Write the records out exactly as they read, but not the pictures.

*** Opening of Records for the exercise ***

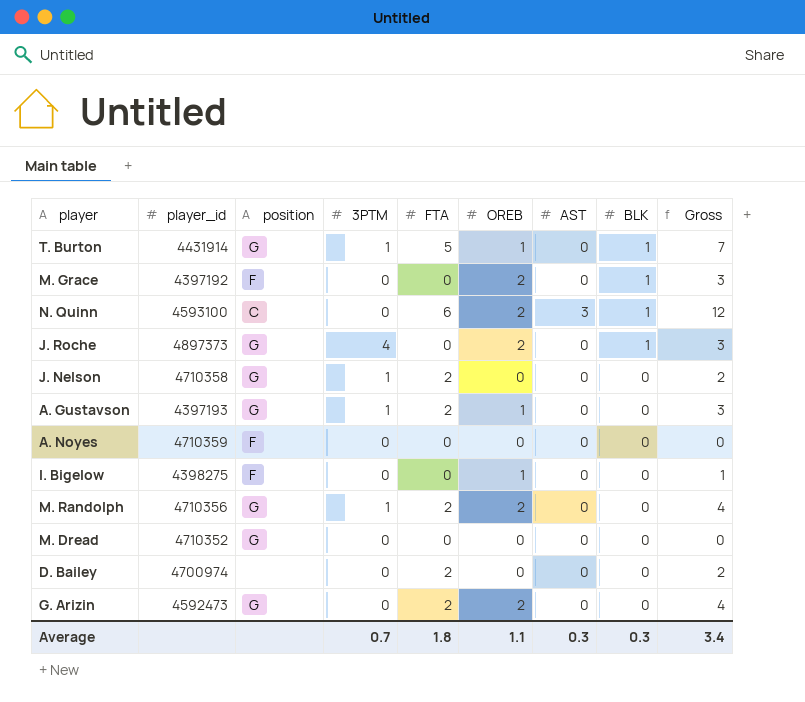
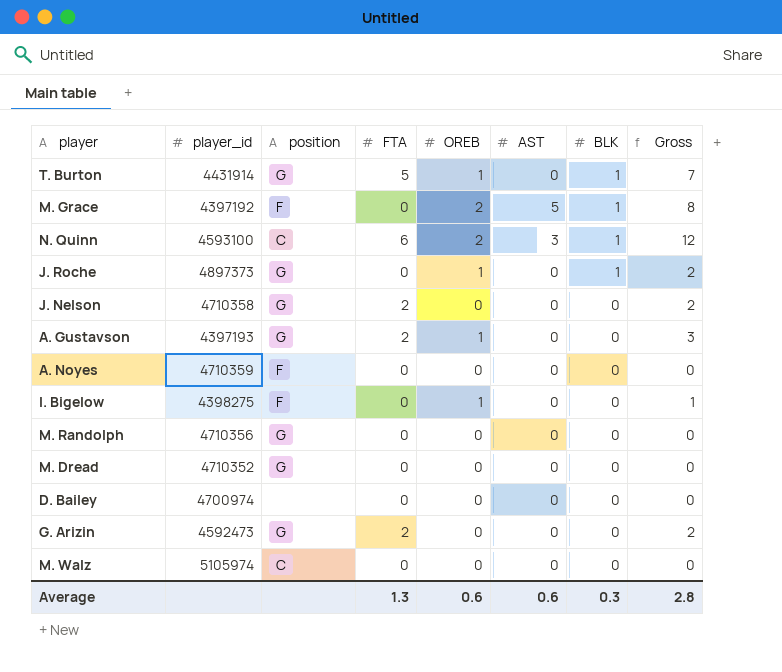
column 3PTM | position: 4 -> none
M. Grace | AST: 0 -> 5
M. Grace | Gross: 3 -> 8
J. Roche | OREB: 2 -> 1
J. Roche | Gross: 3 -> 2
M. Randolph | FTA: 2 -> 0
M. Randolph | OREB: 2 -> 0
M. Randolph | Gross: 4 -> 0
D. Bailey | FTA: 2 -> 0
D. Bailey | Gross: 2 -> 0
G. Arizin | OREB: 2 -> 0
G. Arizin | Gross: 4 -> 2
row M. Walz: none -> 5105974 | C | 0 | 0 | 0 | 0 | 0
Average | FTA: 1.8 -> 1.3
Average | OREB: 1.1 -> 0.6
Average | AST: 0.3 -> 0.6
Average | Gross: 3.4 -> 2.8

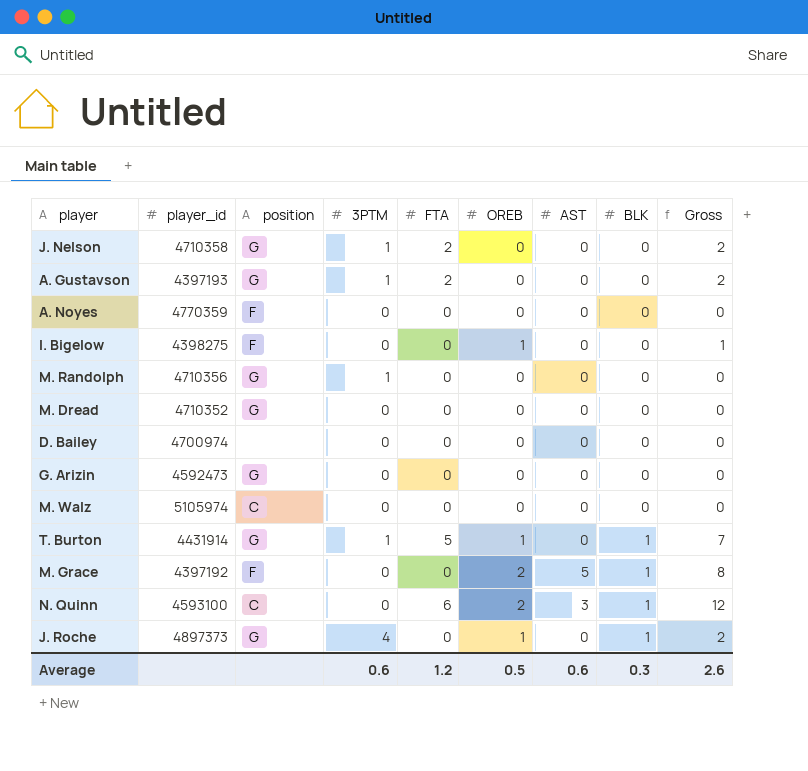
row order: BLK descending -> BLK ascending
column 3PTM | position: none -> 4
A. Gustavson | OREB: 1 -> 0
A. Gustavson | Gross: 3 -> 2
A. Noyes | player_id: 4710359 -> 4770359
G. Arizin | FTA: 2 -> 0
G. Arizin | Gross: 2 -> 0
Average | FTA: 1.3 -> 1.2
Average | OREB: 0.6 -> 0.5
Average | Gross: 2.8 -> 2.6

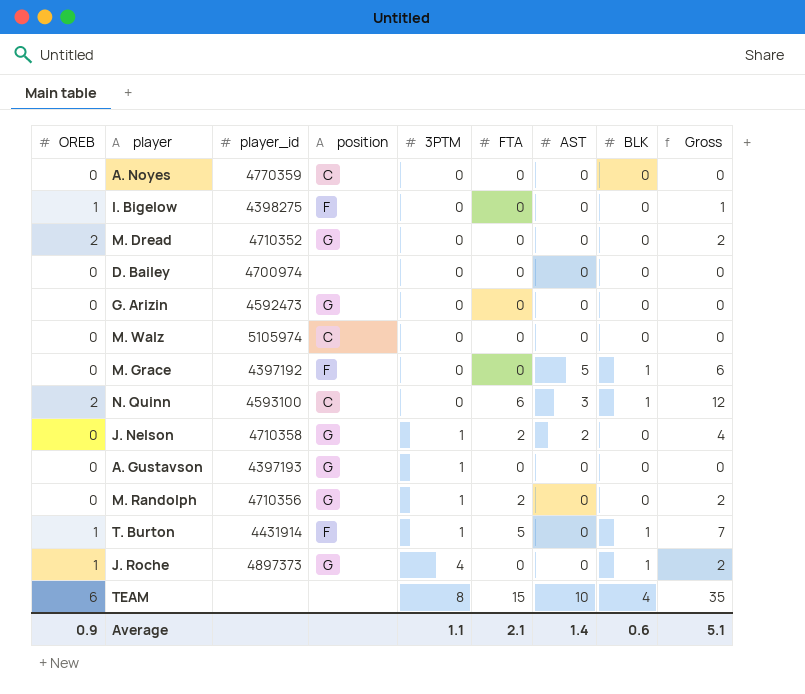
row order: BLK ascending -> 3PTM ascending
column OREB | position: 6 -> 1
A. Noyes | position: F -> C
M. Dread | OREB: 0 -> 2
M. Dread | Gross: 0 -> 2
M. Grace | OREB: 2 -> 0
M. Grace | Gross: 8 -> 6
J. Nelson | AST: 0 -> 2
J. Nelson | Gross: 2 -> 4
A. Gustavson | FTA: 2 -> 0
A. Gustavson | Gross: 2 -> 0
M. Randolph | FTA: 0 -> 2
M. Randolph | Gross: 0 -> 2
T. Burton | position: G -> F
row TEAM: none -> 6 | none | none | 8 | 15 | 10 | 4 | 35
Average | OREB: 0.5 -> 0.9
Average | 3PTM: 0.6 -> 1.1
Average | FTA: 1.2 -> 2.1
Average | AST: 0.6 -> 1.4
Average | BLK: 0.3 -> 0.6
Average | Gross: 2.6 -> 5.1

*** Close of Records for the exercise ***

* **Answer**:
column 3PTM | position: 4 -> none
M. Grace | AST: 0 -> 5
M. Grace | Gross: 3 -> 8
J. Roche | OREB: 2 -> 1
J. Roche | Gross: 3 -> 2
M. Randolph | FTA: 2 -> 0
M. Randolph | OREB: 2 -> 0
M. Randolph | Gross: 4 -> 0
D. Bailey | FTA: 2 -> 0
D. Bailey | Gross: 2 -> 0
G. Arizin | OREB: 2 -> 0
G. Arizin | Gross: 4 -> 2
row M. Walz: none -> 5105974 | C | 0 | 0 | 0 | 0 | 0
Average | FTA: 1.8 -> 1.3
Average | OREB: 1.1 -> 0.6
Average | AST: 0.3 -> 0.6
Average | Gross: 3.4 -> 2.8

row order: BLK descending -> BLK ascending
column 3PTM | position: none -> 4
A. Gustavson | OREB: 1 -> 0
A. Gustavson | Gross: 3 -> 2
A. Noyes | player_id: 4710359 -> 4770359
G. Arizin | FTA: 2 -> 0
G. Arizin | Gross: 2 -> 0
Average | FTA: 1.3 -> 1.2
Average | OREB: 0.6 -> 0.5
Average | Gross: 2.8 -> 2.6

row order: BLK ascending -> 3PTM ascending
column OREB | position: 6 -> 1
A. Noyes | position: F -> C
M. Dread | OREB: 0 -> 2
M. Dread | Gross: 0 -> 2
M. Grace | OREB: 2 -> 0
M. Grace | Gross: 8 -> 6
J. Nelson | AST: 0 -> 2
J. Nelson | Gross: 2 -> 4
A. Gustavson | FTA: 2 -> 0
A. Gustavson | Gross: 2 -> 0
M. Randolph | FTA: 0 -> 2
M. Randolph | Gross: 0 -> 2
T. Burton | position: G -> F
row TEAM: none -> 6 | none | none | 8 | 15 | 10 | 4 | 35
Average | OREB: 0.5 -> 0.9
Average | 3PTM: 0.6 -> 1.1
Average | FTA: 1.2 -> 2.1
Average | AST: 0.6 -> 1.4
Average | BLK: 0.3 -> 0.6
Average | Gross: 2.6 -> 5.1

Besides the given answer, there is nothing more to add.